== INFORMATION SHOWN ==

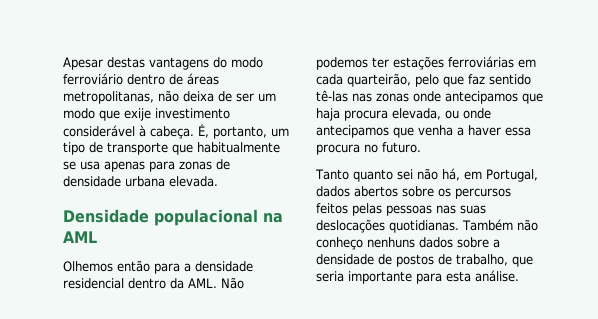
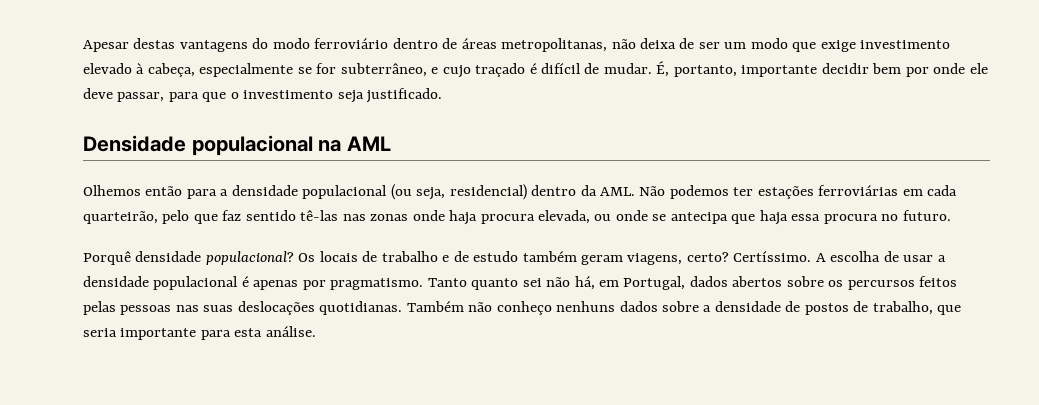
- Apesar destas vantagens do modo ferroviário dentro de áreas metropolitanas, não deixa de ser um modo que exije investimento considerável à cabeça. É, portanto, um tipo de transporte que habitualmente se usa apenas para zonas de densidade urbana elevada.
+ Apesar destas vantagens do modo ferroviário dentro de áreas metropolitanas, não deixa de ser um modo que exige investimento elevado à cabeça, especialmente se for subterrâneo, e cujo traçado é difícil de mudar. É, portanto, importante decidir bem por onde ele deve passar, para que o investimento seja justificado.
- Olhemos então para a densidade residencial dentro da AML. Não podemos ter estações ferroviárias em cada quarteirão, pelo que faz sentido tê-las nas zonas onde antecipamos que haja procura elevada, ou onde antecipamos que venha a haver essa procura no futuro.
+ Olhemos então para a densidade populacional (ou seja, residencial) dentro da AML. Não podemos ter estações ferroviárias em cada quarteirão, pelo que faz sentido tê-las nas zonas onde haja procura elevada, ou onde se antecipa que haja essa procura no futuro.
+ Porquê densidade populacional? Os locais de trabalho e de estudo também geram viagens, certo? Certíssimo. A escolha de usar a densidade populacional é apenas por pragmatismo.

===

● **PROMPT**:
The line containing "- Olhemos então" and each line after it through the end of the listing above must be printed exactly, with nothing added.

● **SOLUTION TO THIS PROBLEM**:
- Olhemos então para a densidade residencial dentro da AML. Não podemos ter estações ferroviárias em cada quarteirão, pelo que faz sentido tê-las nas zonas onde antecipamos que haja procura elevada, ou onde antecipamos que venha a haver essa procura no futuro.
+ Olhemos então para a densidade populacional (ou seja, residencial) dentro da AML. Não podemos ter estações ferroviárias em cada quarteirão, pelo que faz sentido tê-las nas zonas onde haja procura elevada, ou onde se antecipa que haja essa procura no futuro.
+ Porquê densidade populacional? Os locais de trabalho e de estudo também geram viagens, certo? Certíssimo. A escolha de usar a densidade populacional é apenas por pragmatismo.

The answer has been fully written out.